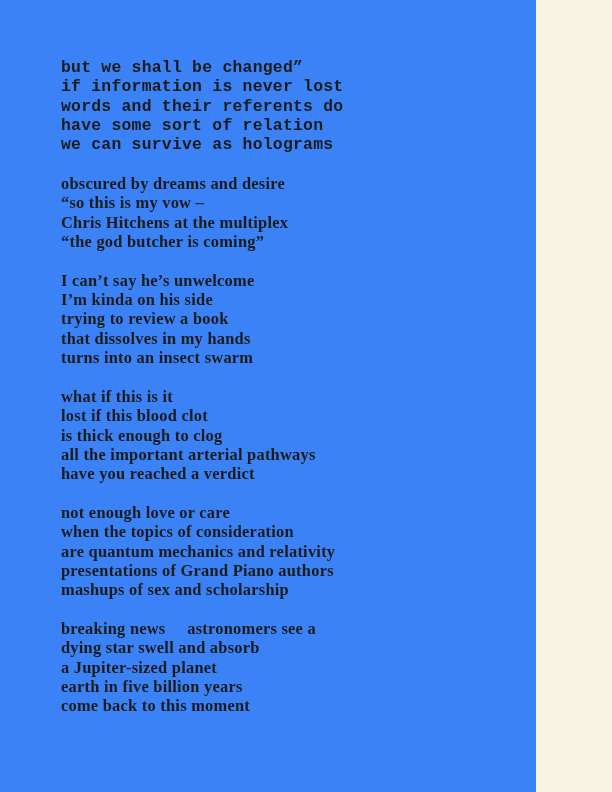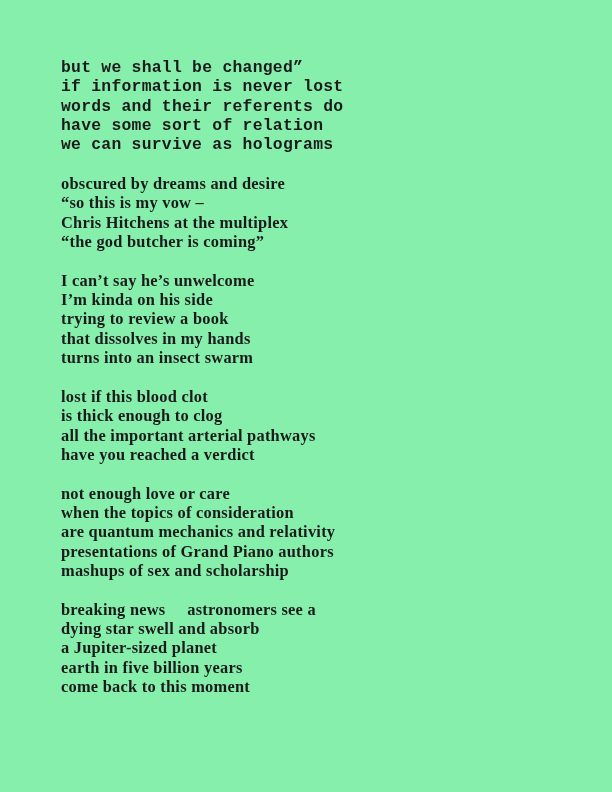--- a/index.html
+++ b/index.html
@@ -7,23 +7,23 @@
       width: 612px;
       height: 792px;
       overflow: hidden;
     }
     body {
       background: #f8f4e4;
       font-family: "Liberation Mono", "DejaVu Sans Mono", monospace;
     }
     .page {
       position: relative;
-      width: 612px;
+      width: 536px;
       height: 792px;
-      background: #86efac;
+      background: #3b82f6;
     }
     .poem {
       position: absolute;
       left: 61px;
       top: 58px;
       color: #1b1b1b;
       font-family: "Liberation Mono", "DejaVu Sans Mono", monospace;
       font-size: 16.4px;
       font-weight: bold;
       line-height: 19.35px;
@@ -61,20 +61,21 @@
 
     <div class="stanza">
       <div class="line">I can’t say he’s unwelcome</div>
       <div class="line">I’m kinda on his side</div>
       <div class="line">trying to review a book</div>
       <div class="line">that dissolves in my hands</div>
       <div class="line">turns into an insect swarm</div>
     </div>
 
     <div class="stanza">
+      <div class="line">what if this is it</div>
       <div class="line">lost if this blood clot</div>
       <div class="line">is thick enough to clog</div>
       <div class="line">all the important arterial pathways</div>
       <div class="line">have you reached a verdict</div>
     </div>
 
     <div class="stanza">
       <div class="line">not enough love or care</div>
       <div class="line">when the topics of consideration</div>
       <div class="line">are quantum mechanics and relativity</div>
----------
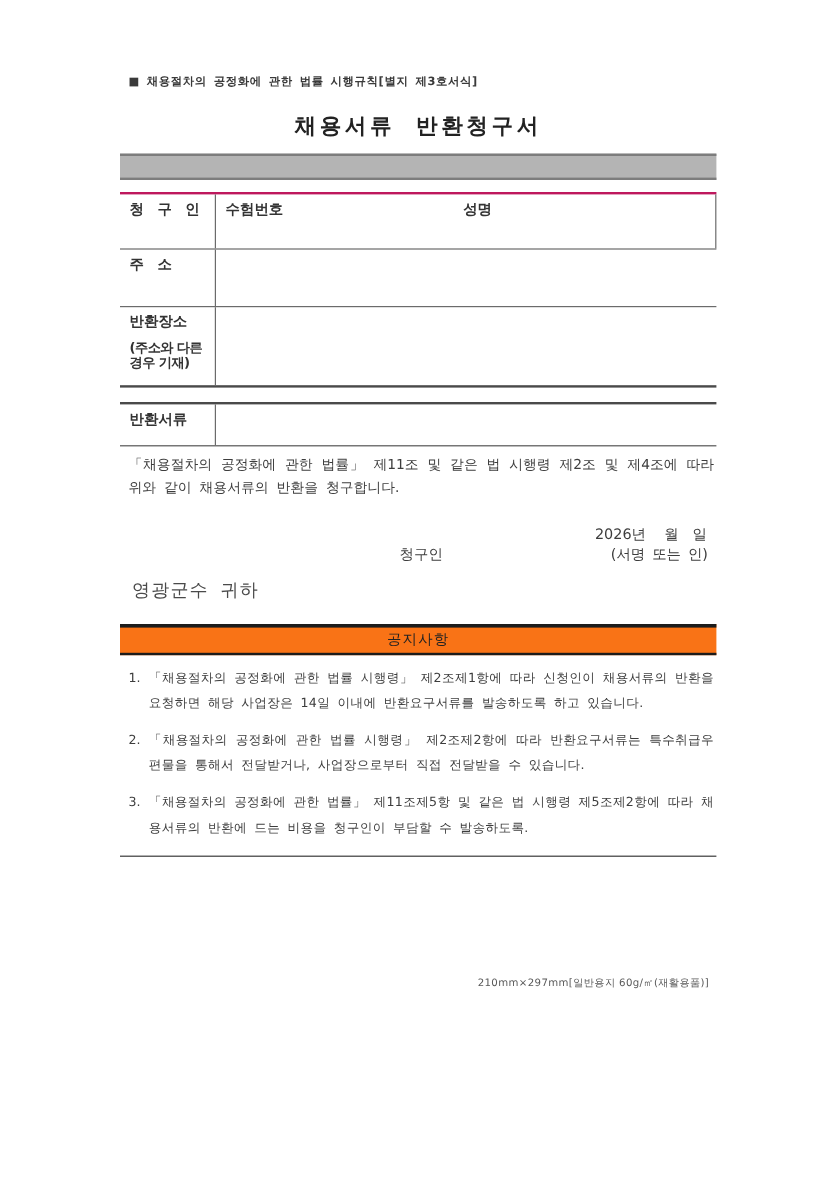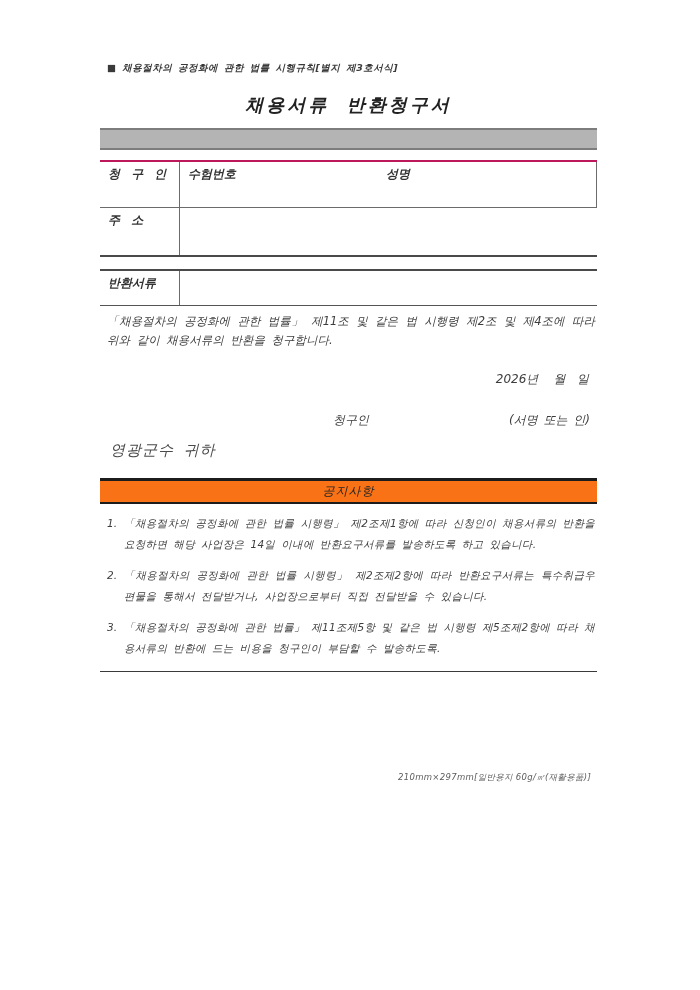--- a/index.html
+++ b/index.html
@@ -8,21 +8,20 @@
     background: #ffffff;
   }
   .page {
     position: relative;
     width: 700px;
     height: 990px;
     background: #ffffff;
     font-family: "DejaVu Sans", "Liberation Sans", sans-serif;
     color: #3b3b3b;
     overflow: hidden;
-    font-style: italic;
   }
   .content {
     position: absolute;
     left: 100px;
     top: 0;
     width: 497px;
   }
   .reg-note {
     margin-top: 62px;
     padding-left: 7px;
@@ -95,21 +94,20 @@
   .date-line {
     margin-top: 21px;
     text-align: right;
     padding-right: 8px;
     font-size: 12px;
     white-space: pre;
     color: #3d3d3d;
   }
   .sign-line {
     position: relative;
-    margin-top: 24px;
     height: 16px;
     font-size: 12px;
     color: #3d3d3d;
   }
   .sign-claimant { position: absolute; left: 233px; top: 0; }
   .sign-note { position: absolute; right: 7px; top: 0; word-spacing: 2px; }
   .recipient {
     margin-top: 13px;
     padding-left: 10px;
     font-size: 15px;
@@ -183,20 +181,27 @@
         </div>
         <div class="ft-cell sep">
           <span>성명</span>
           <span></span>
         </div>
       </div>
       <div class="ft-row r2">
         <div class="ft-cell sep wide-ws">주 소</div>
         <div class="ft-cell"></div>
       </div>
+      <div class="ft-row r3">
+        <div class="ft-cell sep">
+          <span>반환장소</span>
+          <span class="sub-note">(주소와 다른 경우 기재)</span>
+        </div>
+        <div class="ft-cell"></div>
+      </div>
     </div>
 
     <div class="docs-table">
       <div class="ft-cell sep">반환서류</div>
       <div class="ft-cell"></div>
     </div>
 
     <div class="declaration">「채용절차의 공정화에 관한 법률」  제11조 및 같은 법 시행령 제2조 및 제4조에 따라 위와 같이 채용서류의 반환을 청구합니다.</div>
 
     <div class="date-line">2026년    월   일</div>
----------
_Exercise objective:_ If a line of the entries above includes the word "cell", count it; then state the total and nothing else.

_Solution for this exercise:_ 7